SECONDARY OBJECTIVES:
I. Determine 2-year actuarial risks of transplant-related mortality, acute and chronic graft-versus-host (GVHD) disease and relapse among patients with acute myeloid leukemia (AML) in first complete remission (CR1) following a non-myeloablative preparative regimen.
II. To examine recovery of T and B cell number and function following non-myeloablative stem cell transplant.
III. To examine the time course of T, B and myeloid progenitor chimerism following this preparative regimen.
IV. To characterize the pharmacokinetics of intravenous busulfan used in a non-myeloablative preparation regimen in AML patients age >= 60 years.
OUTLINE:
PREPARATIVE REGIMEN: Patients receive fludarabine intravenously (IV) over 30 minutes on days -7 to -3 and busulfan IV over 2 hours 4 times per day (every 6 hours) on days -4 and -3.

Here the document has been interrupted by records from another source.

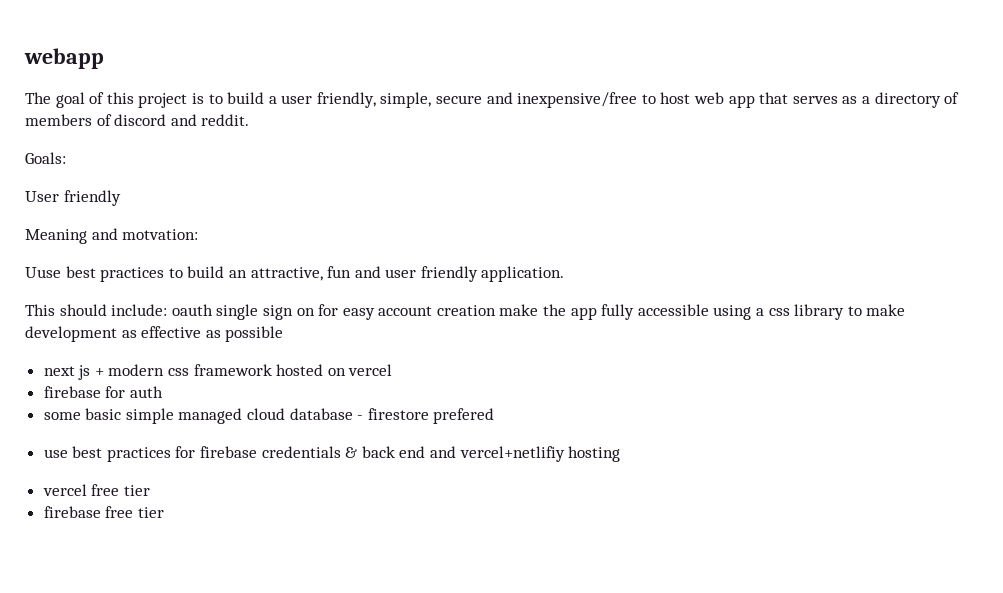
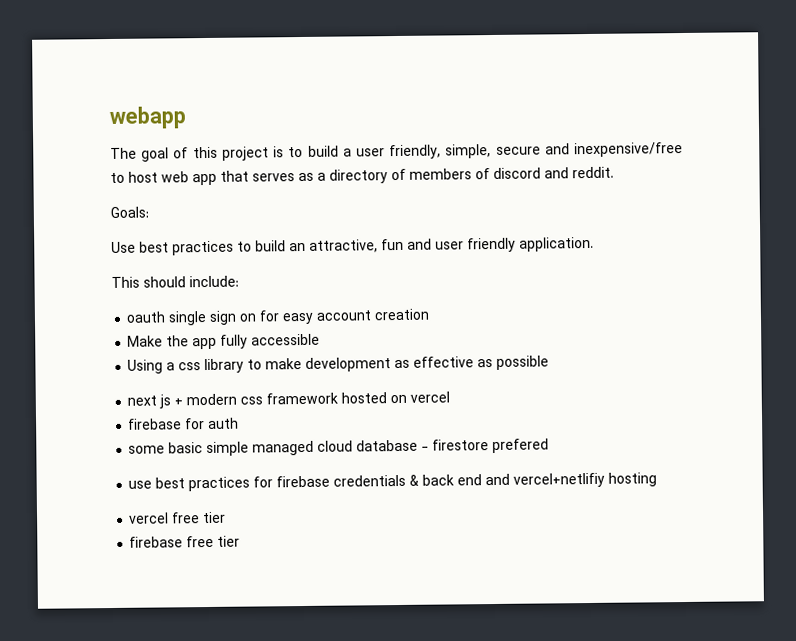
[25,190,121,206] [25,228,199,244] [25,267,61,278] User friendly // Meaning and motvation: // Uuse -> [111,241,136,253] Use
(168, 310) none -> (239, 281) //
[499,304,539,316] make -> [127,335,164,347] // Make
[713,305,752,320] using -> [127,359,164,374] // Using

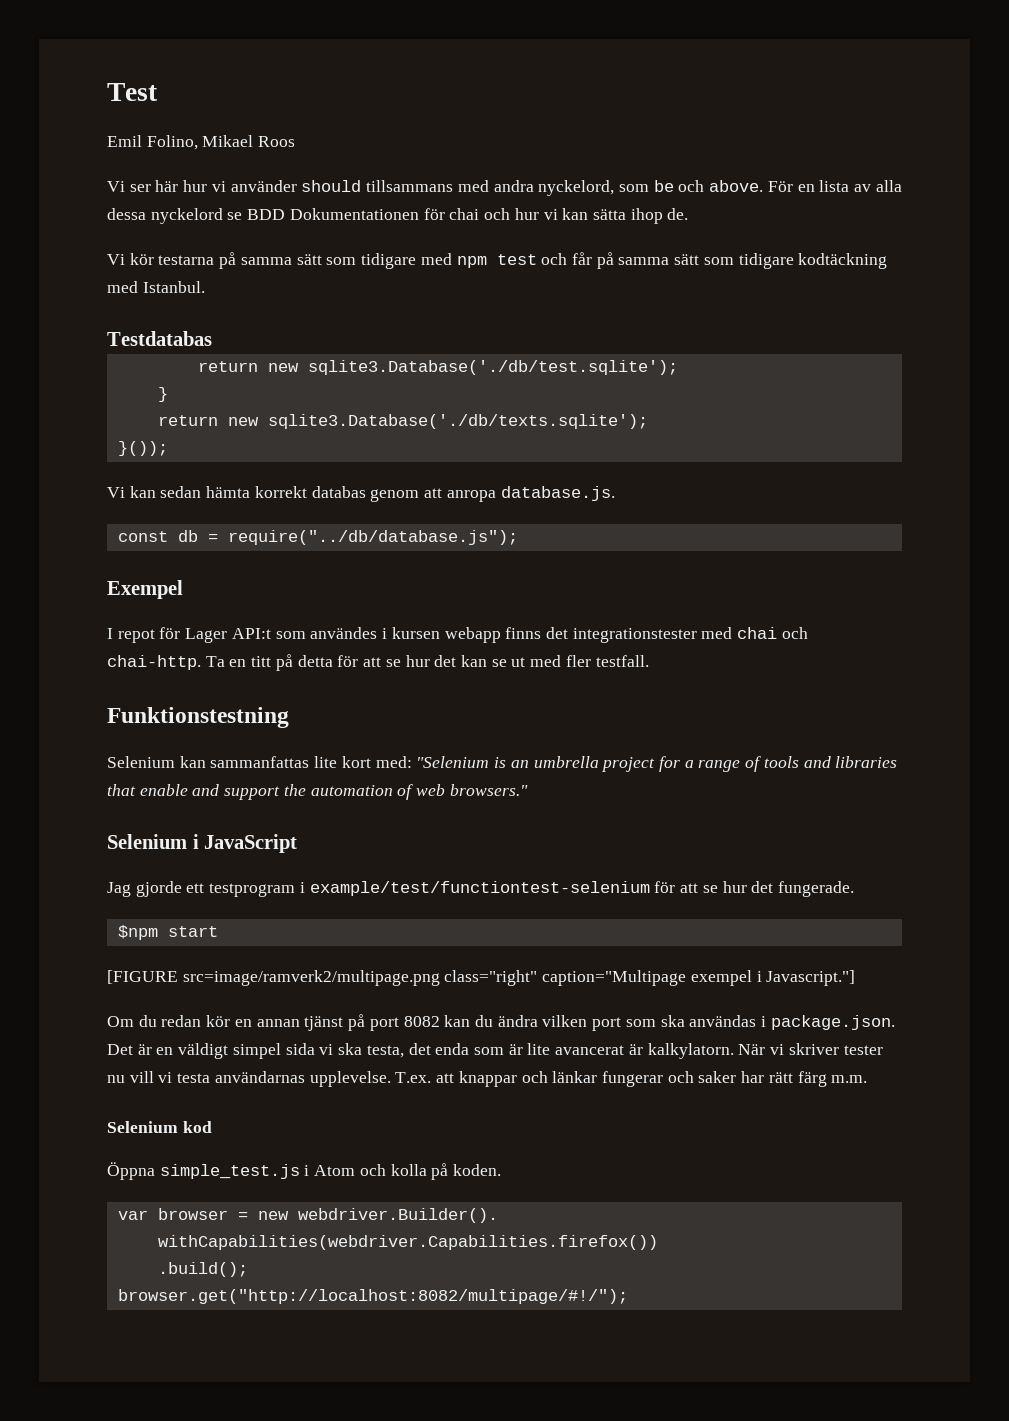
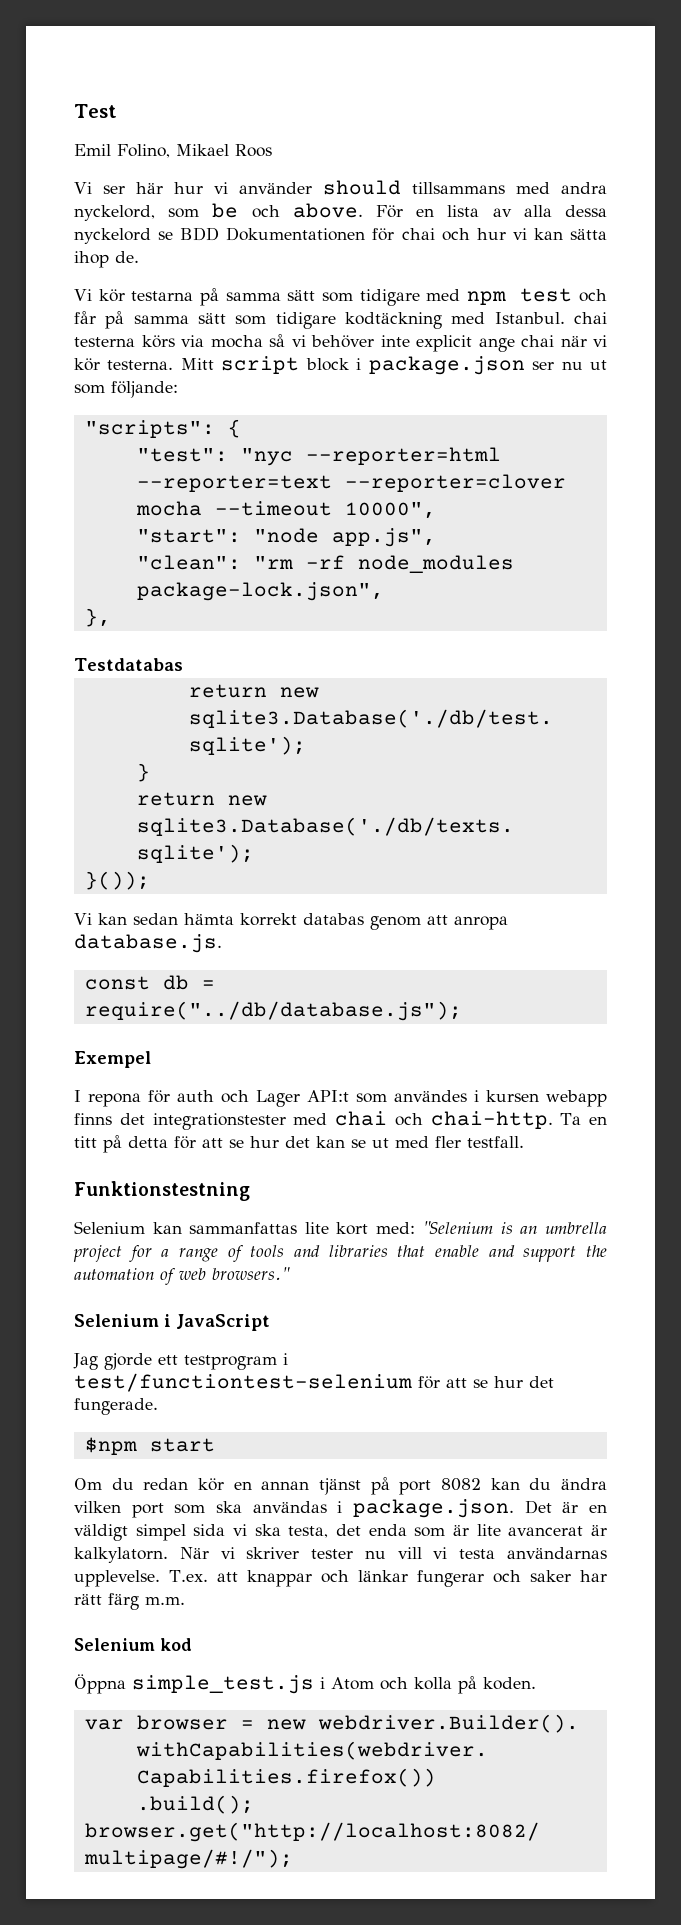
(205, 287) none -> [574,312,607,324] [74,334,607,352] [74,356,608,375] [74,381,178,398] [84,419,241,438] [136,447,501,466] [136,474,566,492] [135,501,436,519] [136,528,436,547] [136,555,514,573] [136,582,384,601] [84,608,111,627] chai testerna körs via mocha så vi behöver inte explicit ange chai när vi kör testerna. Mitt script block i package.json ser nu ut som följande: // "scripts": { // "test": "nyc --reporter=html --reporter=text --reporter=clover mocha --timeout 10000", // "start": "node app.js", // "clean": "rm -rf node_modules package-lock.json", // },
[117,627,181,643] repot för -> [88,1090,249,1107] repona för auth och
[309,881,650,896] example/test/functiontest-selenium -> [74,1373,412,1392] test/functiontest-selenium
[107,970,856,986] // [FIGURE src=image/ramverk2/multipage.png class="right" caption="Multipage exempel i Javascript."] -> (215, 1445) none

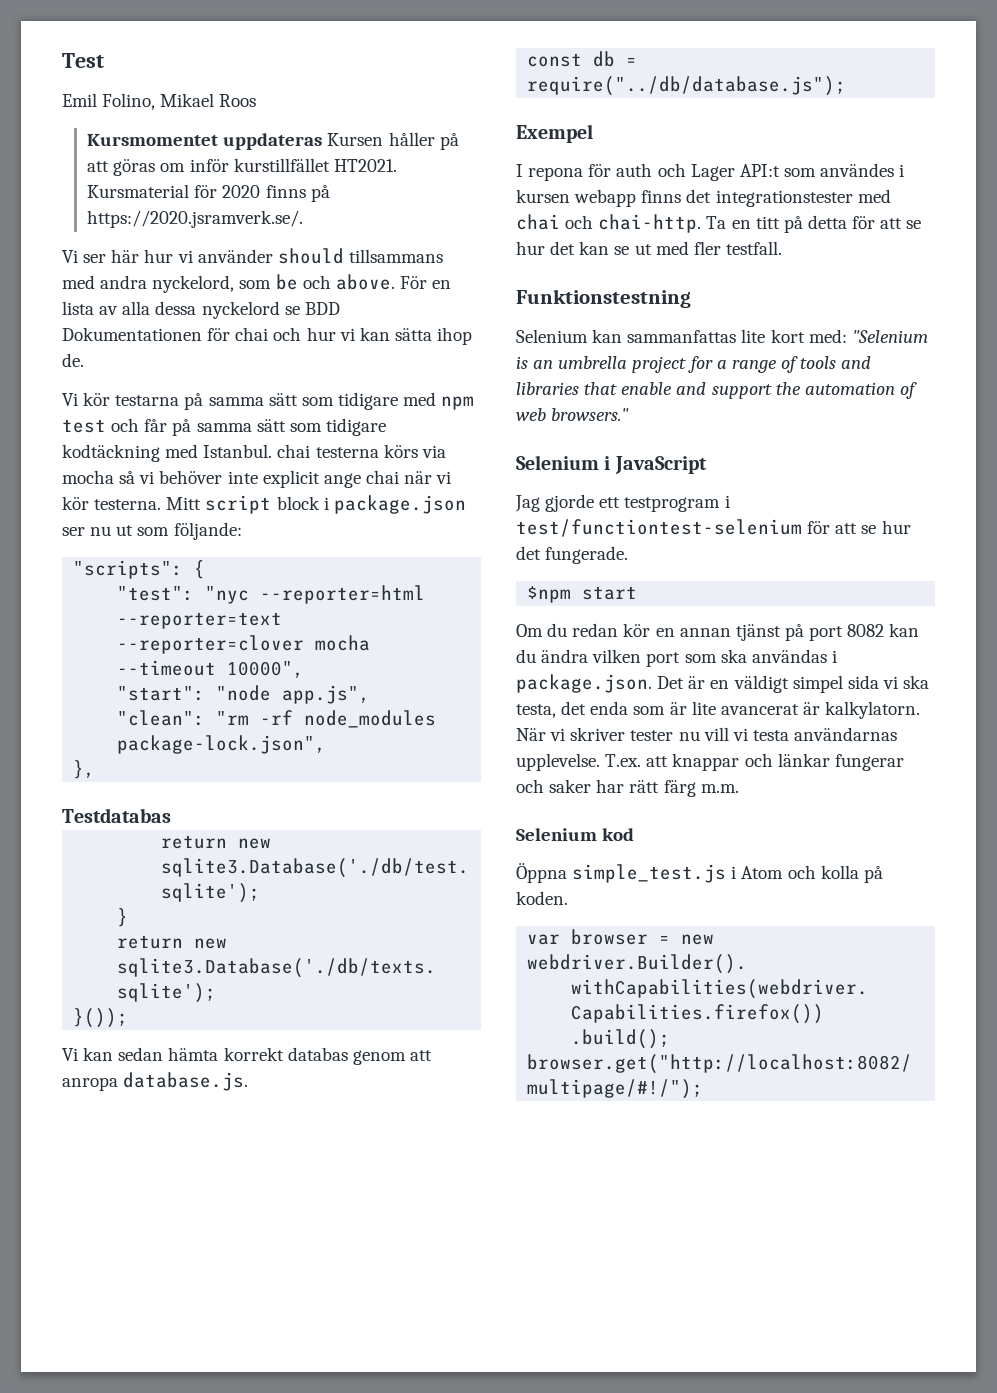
(272, 150) none -> [87,132,459,150] [87,158,397,176] [87,184,330,202] [87,210,304,228] // Kursmomentet uppdateras Kursen håller på att göras om inför kurstillfället HT2021. Kursmaterial för 2020 finns på https://2020.jsramverk.se/.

GRAFT-VERSUS-HOST DISEASE (GVHD) PROPHYLAXIS: Patients receive tacrolimus orally (PO) or IV twice daily (BID) on days -2 with taper between days 90-120, and stopping by days 150-180. Patients also receive methotrexate IV on days 1, 3, 6, and 11 and rabbit antithymocyte globulin IV over 4-6 hours on days -4 through -2.
ALLOGENEIC PERIPHERAL BLOOD STEM CELL TRASNPLANTATION (PBSC): Patients undergo allogeneic PBSC transplant on day 0. Patients then receive filgrastim subcutaneously (SC) daily beginning on day 12 and continuing until blood counts recover.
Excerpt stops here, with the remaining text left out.